Characterising genomic and epigenomic variants in tumour-normal research samples: data analysis
During this Knowledge Exchange, Philipp Rescheneder, Director, Genomic Applications Bioinformatics, and Andrea Talenti, Bioinformatics Workflow Developer, will describe how to analyse genomic and epigenomic variation in tumour-normal nanopore sequencing data from cancer research samples. Following on from the 'How to perform tumour-normal sequencing' masterclass, Philipp will begin by introducing how long nanopore sequencing reads of native DNA can be used to accurately identify structural variants (SVs), methylation differences, single nucleotide variants (SNVs), and copy number variants (CNVs) between matched tumour-normal research samples. He will also explain how long nanopore sequencing reads can be used to assign variants to a haplotype.

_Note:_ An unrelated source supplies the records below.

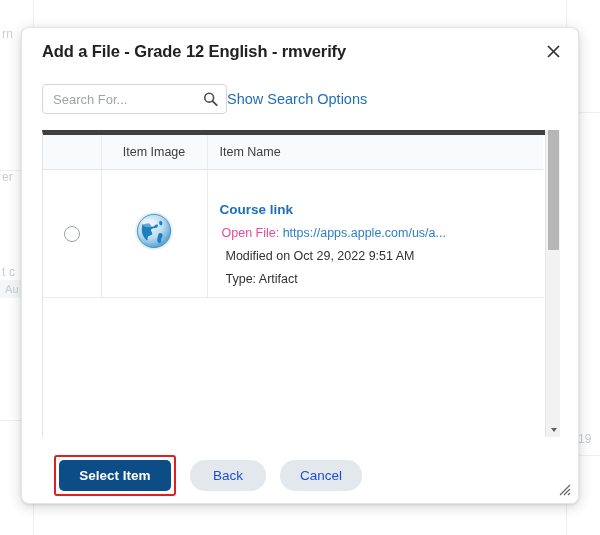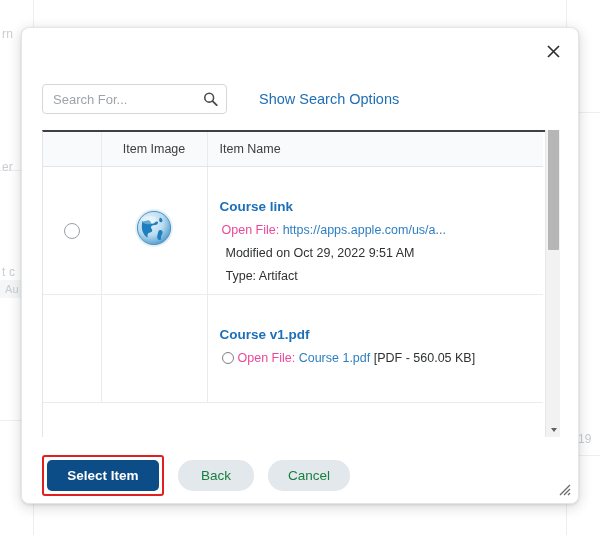--- a/index.html
+++ b/index.html
@@ -357,6 +357,7 @@
   <div id="modal">
 
     <div class="modal-header">
+      <div class="modal-title">Add a File - Grade 12 English - rmverify</div>
       <button class="close-btn" aria-label="Close">
         <svg width="15" height="15" viewBox="0 0 15 15" aria-hidden="true">
           <path d="M2 2 L13 13 M13 2 L2 13" stroke="#2f3031" stroke-width="1.7" fill="none"></path>

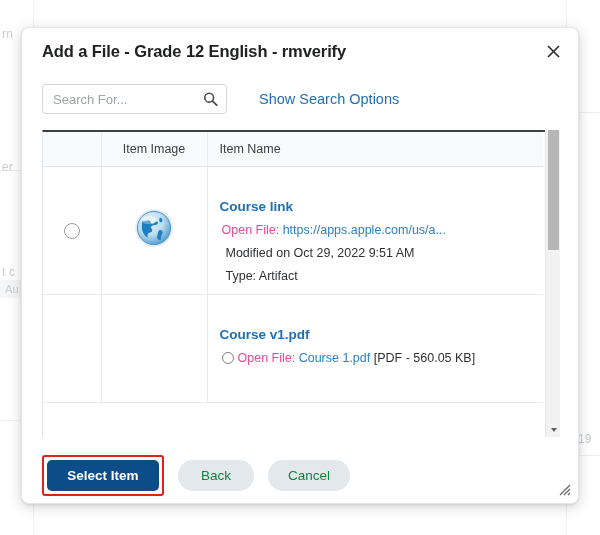--- a/index.html
+++ b/index.html
@@ -86,7 +86,7 @@
   .search-row {
     display: flex;
     align-items: center;
-    gap: 32px;
+    gap: 0;
     padding: 6px 20px 0 20px;
     height: 44px;
   }

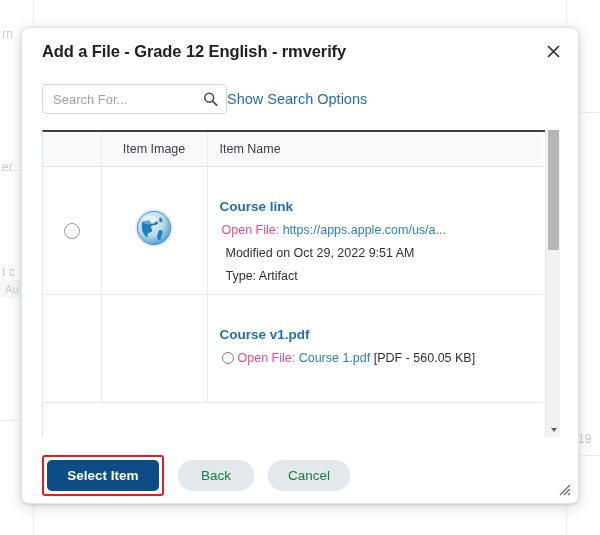--- a/index.html
+++ b/index.html
@@ -141,7 +141,7 @@
     width: 542px;
     height: 307px;
     overflow: hidden;
-    border-top: 2px solid #404040;
+    border-top: 5px solid #404040;
     border-left: 1px solid #e3e6e8;
     border-right: 1px solid #e3e6e8;
   }

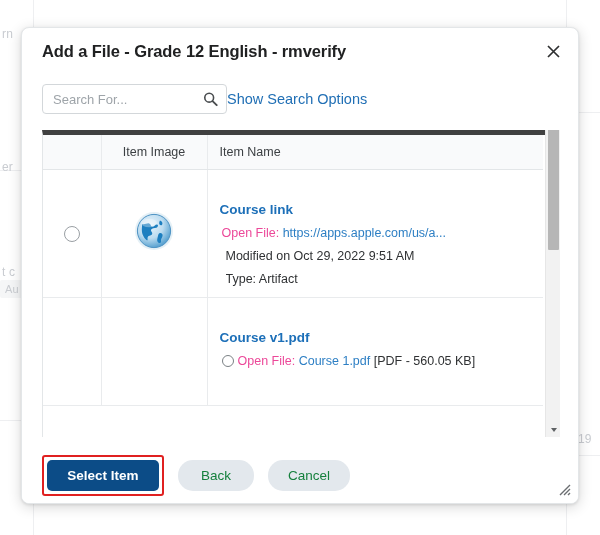--- a/index.html
+++ b/index.html
@@ -349,7 +349,7 @@
   <div class="bg-chip" style="left:0;top:280px;width:33px;height:18px;"></div>
 
   <div class="bg-text" style="left:2px;top:13px;margin-top:14px;">rn</div>
-  <div class="bg-text" style="left:2px;top:160px;">er</div>
+  <div class="bg-text" style="left:2px;top:170px;">er</div>
   <div class="bg-text" style="left:2px;top:265px;">t c</div>
   <div class="bg-text" style="left:5px;top:283px;font-size:11px;">Au</div>
   <div class="bg-text" style="left:578px;top:432px;">19</div>

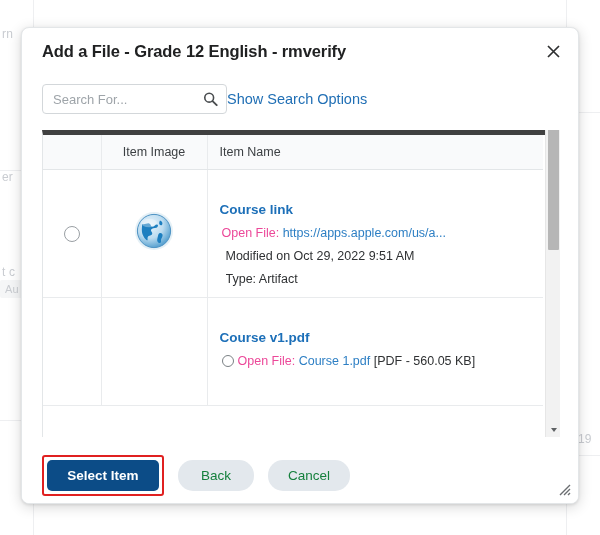--- a/index.html
+++ b/index.html
@@ -425,20 +425,6 @@
             </tr>
 
 
-            <tr class="item-row">
-              <td class="cell-radio">
-                <span class="radio" style="visibility:hidden;"></span>
-              </td>
-              <td class="cell-image"></td>
-              <td class="cell-name" style="vertical-align:top;padding-top:10px !important;">
-                <a class="item-title">Course v1.pdf</a>
-                <div class="item-meta">
-                  <span class="sizeinfo-icon"></span><span class="openfile-lbl">Open File:</span>
-                  <a>Course 1.pdf</a>
-                  <span>[PDF - 560.05 KB]</span>
-                </div>
-              </td>
-            </tr>
 
           </tbody>
         </table>

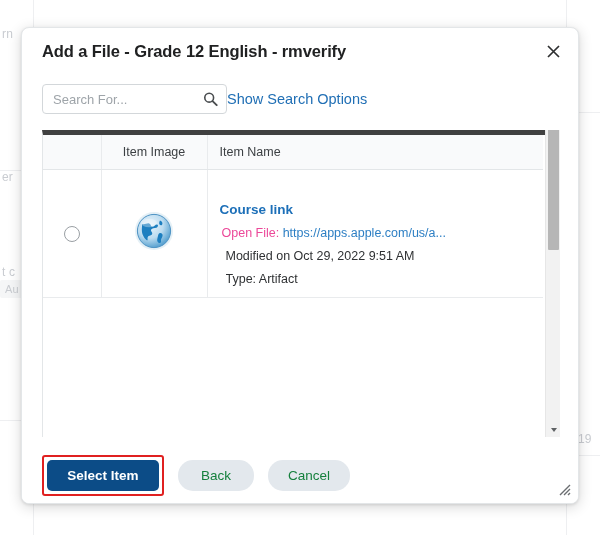--- a/index.html
+++ b/index.html
@@ -283,7 +283,7 @@
   
   .modal-footer {
     position: absolute;
-    left: 0; right: 0; bottom: 0;
+    left: 12px; right: 0; bottom: 0;
     height: 56px;
     display: flex;
     align-items: center;

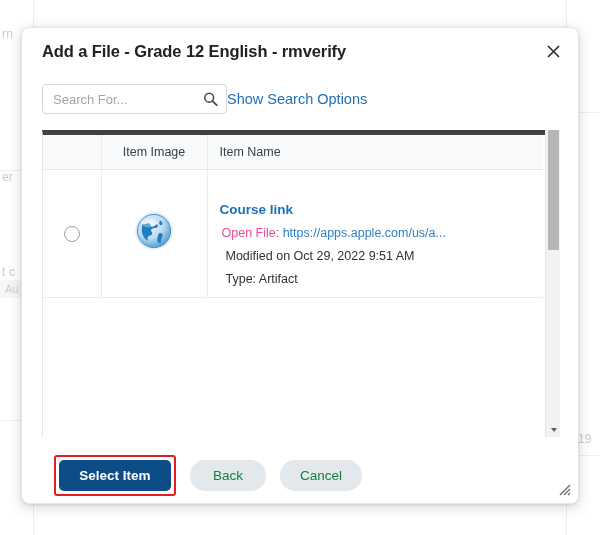--- a/index.html
+++ b/index.html
@@ -309,7 +309,7 @@
   }
   .btn-secondary {
     background: #e3e8ed;
-    color: #15803d;
+    color: #1d4ed8;
     min-width: 76px;
     border-radius: 15px;
   }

Andrea will then describe how data from a single sequencing run can be used to detect SVs, methylation, and SNVs using the dedicated EPI2ME analysis pipeline, wf-somatic-variation, from Oxford Nanopore. Starting from the beginning and including everything needed to begin your analyses, Andrea will demonstrate how to run a dataset using the command-line interface and explain both the basic and advanced features of the analysis pipeline, to suit different levels of expertise. He will also highlight the output files and reports generated at the end of the analysis, and discuss upcoming developments.
Meet the speakers
Philipp Rescheneder, Director, Genomic Applications Bioinformatics, Oxford Nanopore TechnologiesPhilipp Rescheneder works as a bioinformatician in the Applications team at Oxford Nanopore. He and his teams identify, benchmark, and adapt the most appropriate tools and workflows for analysing Oxford Nanopore data in the context of a wide range of applications, including variant calling, assembly and modification calling. Furthermore, he is responsible for transferring this knowledge to enable pilot and proof of concept experiments showing the applicability of nanopore sequencing to existing and novel use cases.
Andrea Talenti, Bioinformatic Workflow Developer, Oxford Nanopore TechnologiesAndrea Talenti works as a workflow developer in the Customer Analysis Workflows at Oxford Nanopore. Here, he contributes to the implementation of the life sciences workflows.